Read and carefully follow any Instructions for Use provided with your medicine. Ask your doctor or pharmacist if you do not understand these instructions.
Use this medicine for the full prescribed length of time, even if your symptoms quickly improve. Tell your doctor if your symptoms do not improve, or if they get worse.
Store oseltamivir capsules at room temperature away from moisture and heat.
Store oseltamivir liquid in the refrigerator but do not freeze. Throw away any unused liquid after 17 days.
The liquid may also be stored at cool room temperature for up to 10 days
What happens if I miss a dose?
Use the medicine as soon as you can, but skip the missed dose if your next dose is due in less than 2 hours. Do not use two doses at one time.
What happens if I overdose?
Seek emergency medical attention or call the Poison Help line at 1-800-222-1222.
What should I avoid while taking oseltamivir?
Do not use a nasal flu vaccine (FluMist) within 48 hours after taking oseltamivir. Oseltamivir may interfere with the drug action of FluMist, making the vaccine less effective. Follow your doctor's instructions.
What are the possible side effects of oseltamivir?
Get emergency medical help if you have signs of an allergic reaction (hives, difficult breathing, swelling in your face or throat) or a severe skin reaction (fever, sore throat, burning eyes, skin pain, red or purple skin rash with blistering and peeling).

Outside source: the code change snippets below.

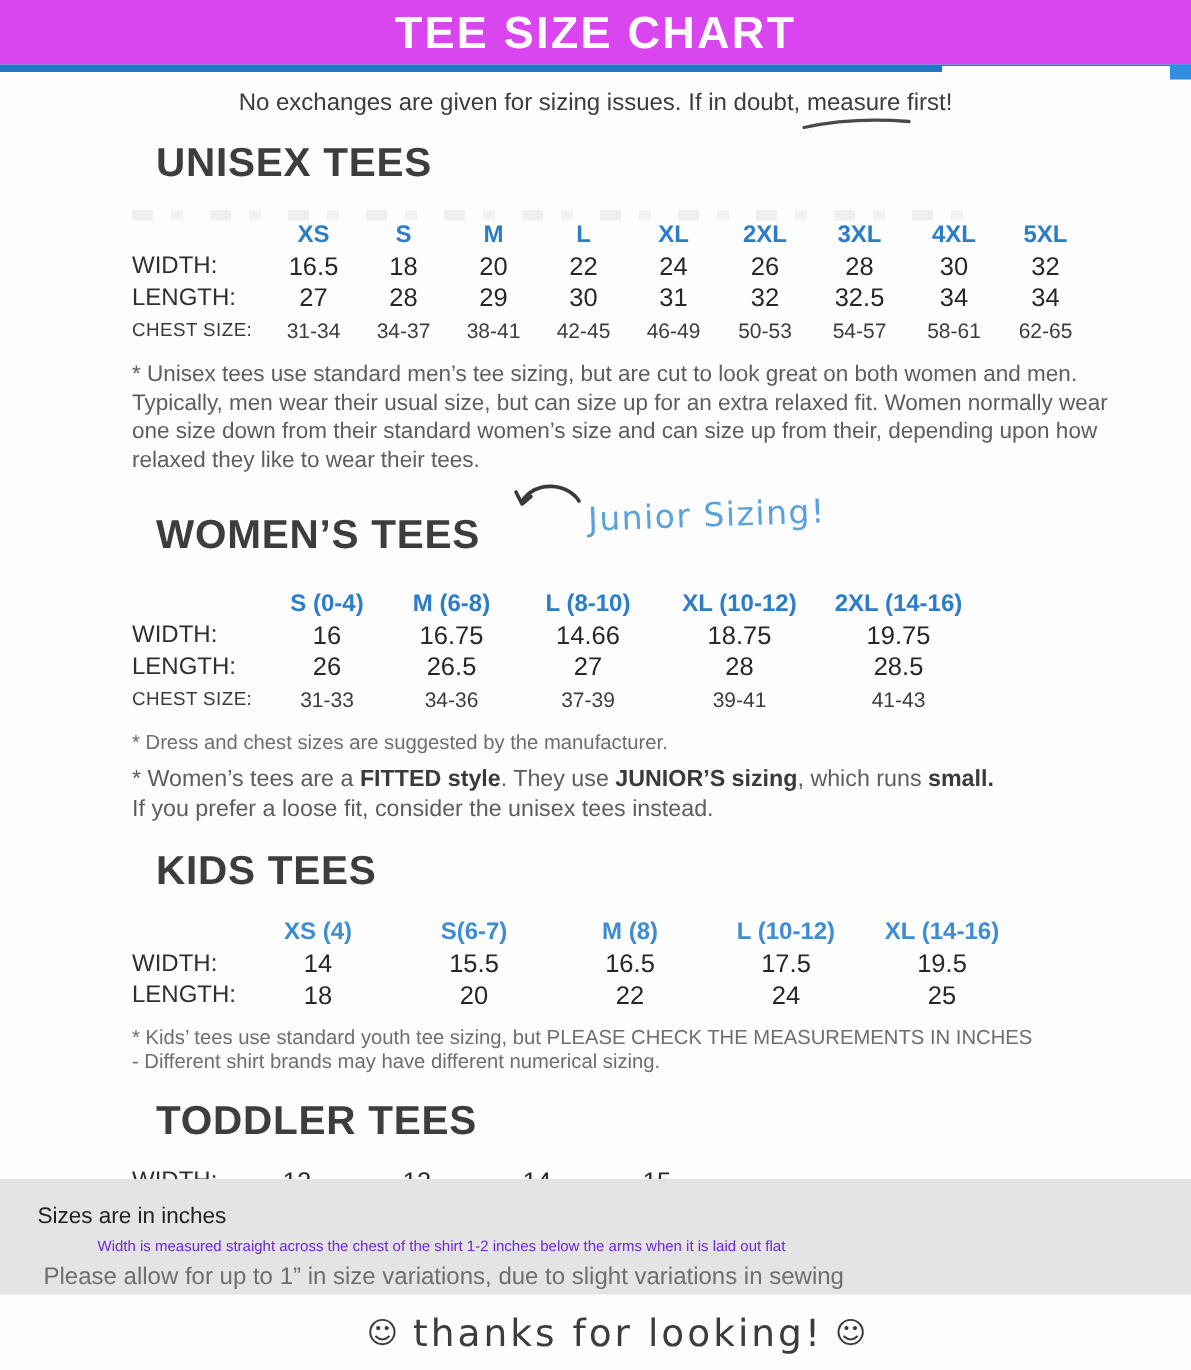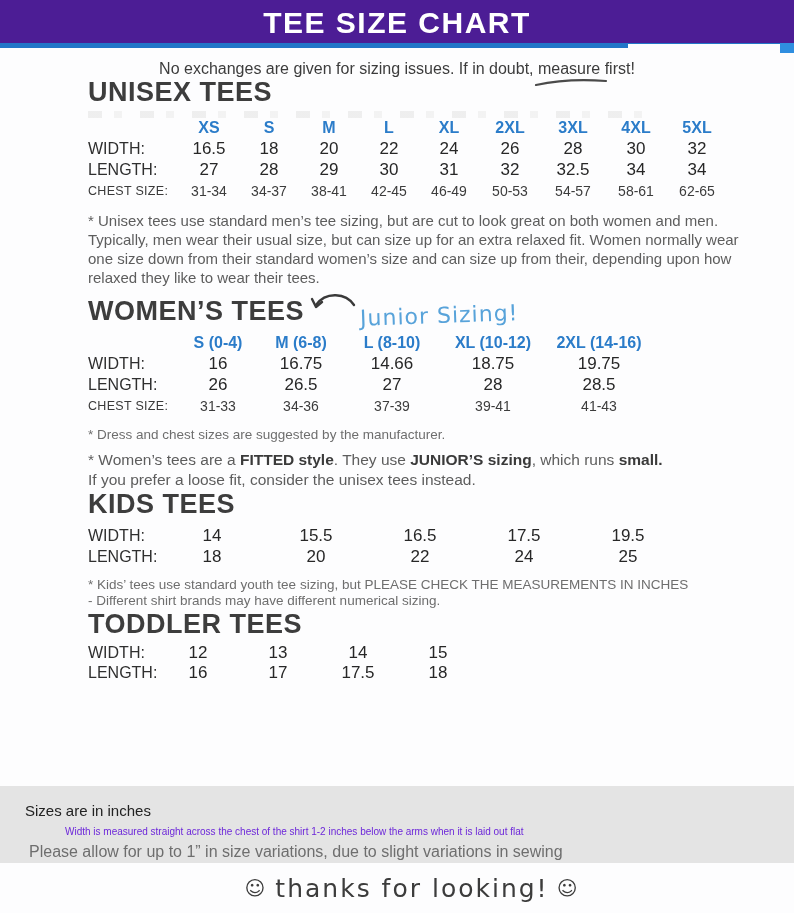--- a/index.html
+++ b/index.html
@@ -7,7 +7,7 @@
        font-family:"Liberation Sans", sans-serif;color:#2b2b2b;overflow:hidden;}
 
   
-  .topbar{height:43px;background:#4c1d95;display:flex;align-items:center;justify-content:center;}
+  .topbar{height:43px;background:#d946ef;display:flex;align-items:center;justify-content:center;}
   .topbar .title{color:#ffffff;font-size:30px;font-weight:bold;letter-spacing:1.5px;padding-top:2px;}
   .topstrip{height:5px;background:#2276c8;}
   .notch{position:absolute;left:628px;top:44px;width:152px;height:14px;background:#fdfdfe;}

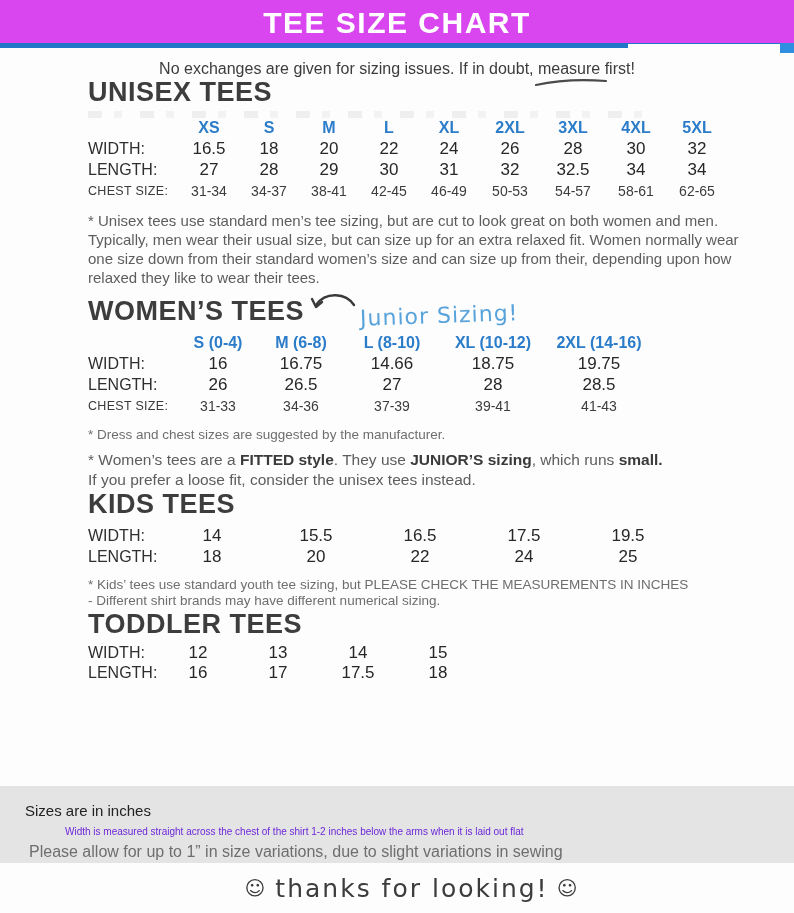--- a/index.html
+++ b/index.html
@@ -20,7 +20,7 @@
 
   
   .content{padding-left:88px;}
-  h2.sec{margin:0;font-size:27px;font-weight:bold;color:#3d3d3d;letter-spacing:.5px;line-height:1.1;}
+  h2.sec{margin:16px;font-size:27px;font-weight:bold;color:#3d3d3d;letter-spacing:.5px;line-height:1.1;}
   .sec-unisex{margin-top:15px;}
   .artifact{margin-top:3px;height:7px;width:566px;opacity:.85;
             background:repeating-linear-gradient(90deg,#ececec 0 14px,transparent 14px 26px,#f1f1f1 26px 34px,transparent 34px 52px);}

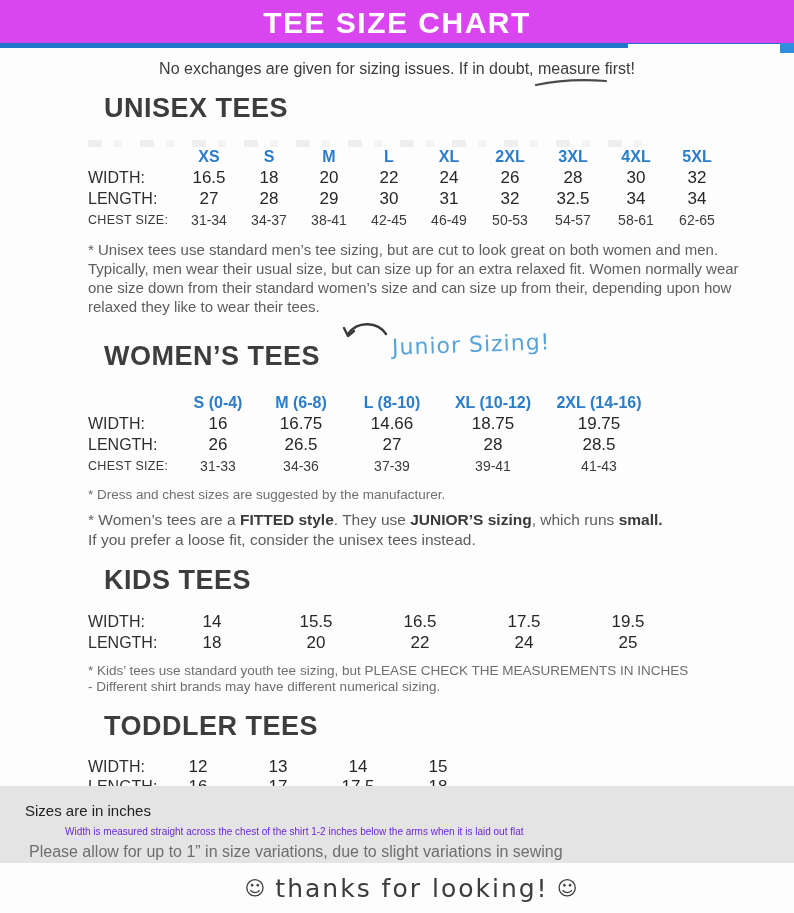--- a/index.html
+++ b/index.html
@@ -224,6 +224,14 @@
         <col style="width:104px">
       </colgroup>
     <tbody>
+        <tr>
+      <td class="rowlabel"></td>
+      <td class="colhead">XS (4)</td>
+      <td class="colhead">S(6-7)</td>
+      <td class="colhead">M (8)</td>
+      <td class="colhead">L (10-12)</td>
+      <td class="colhead">XL (14-16)</td>
+    </tr>
     <tr>
       <td class="rowlabel">WIDTH:</td>
       <td class="val">14</td>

Some people using oseltamivir (especially children) have had sudden unusual changes in mood or behavior. It is not certain that oseltamivir is the exact cause of these symptoms. Even without using oseltamivir, anyone with influenza can have neurologic or behavioral symptoms. Call your doctor right away if the person using this medicine has:
- sudden confusion;
- tremors or shaking;
- unusual behavior; or
- hallucinations (hearing or seeing things that are not there).
Common side effects may include:
- nausea, vomiting;
- headache; or
This is not a complete list of side effects and others may occur. Call your doctor for medical advice about side effects. You may report side effects to FDA at 1-800-FDA-1088.
What other drugs will affect oseltamivir?
Other drugs may affect oseltamivir, including prescription and over-the-counter medicines, vitamins, and herbal products. Tell your doctor about all your current medicines and any medicine you start or stop using.
Where can I get more information?
Your pharmacist can provide more information about oseltamivir.
Remember, keep this and all other medicines out of the reach of children, never share your medicines with others, and use this medication only for the indication prescribed.